Data items
···

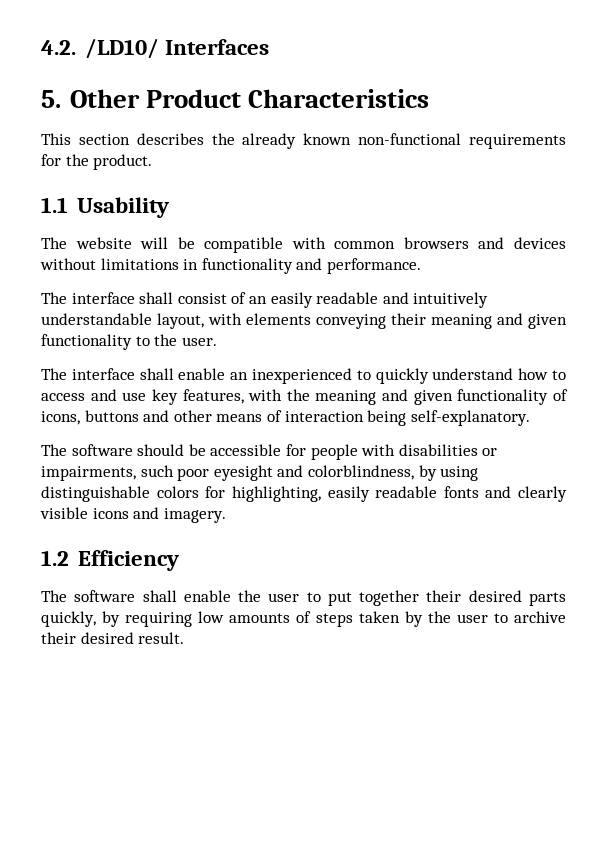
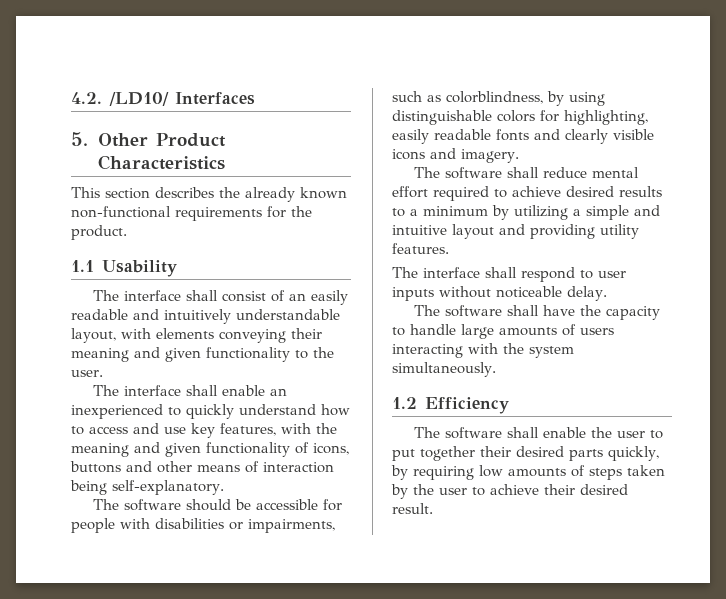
- The website will be compatible with common browsers and devices without limitations in functionality and performance.
- The software should be accessible for people with disabilities or impairments, such poor eyesight and colorblindness, by using distinguishable colors for highlighting, easily readable fonts and clearly visible icons and imagery.
+ The software should be accessible for people with disabilities or impairments, such as colorblindness, by using distinguishable colors for highlighting, easily readable fonts and clearly visible icons and imagery.
+ The software shall reduce mental effort required to achieve desired results to a minimum by utilizing a simple and intuitive layout and providing utility features.
+ The interface shall respond to user inputs without noticeable delay.
+ The software shall have the capacity to handle large amounts of users interacting with the system simultaneously.
- The software shall enable the user to put together their desired parts quickly, by requiring low amounts of steps taken by the user to archive their desired result.
+ The software shall enable the user to put together their desired parts quickly, by requiring low amounts of steps taken by the user to achieve their desired result.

···

Could you retype every record above exactly, leaving the pictures out?

- The website will be compatible with common browsers and devices without limitations in functionality and performance.
- The software should be accessible for people with disabilities or impairments, such poor eyesight and colorblindness, by using distinguishable colors for highlighting, easily readable fonts and clearly visible icons and imagery.
+ The software should be accessible for people with disabilities or impairments, such as colorblindness, by using distinguishable colors for highlighting, easily readable fonts and clearly visible icons and imagery.
+ The software shall reduce mental effort required to achieve desired results to a minimum by utilizing a simple and intuitive layout and providing utility features.
+ The interface shall respond to user inputs without noticeable delay.
+ The software shall have the capacity to handle large amounts of users interacting with the system simultaneously.
- The software shall enable the user to put together their desired parts quickly, by requiring low amounts of steps taken by the user to archive their desired result.
+ The software shall enable the user to put together their desired parts quickly, by requiring low amounts of steps taken by the user to achieve their desired result.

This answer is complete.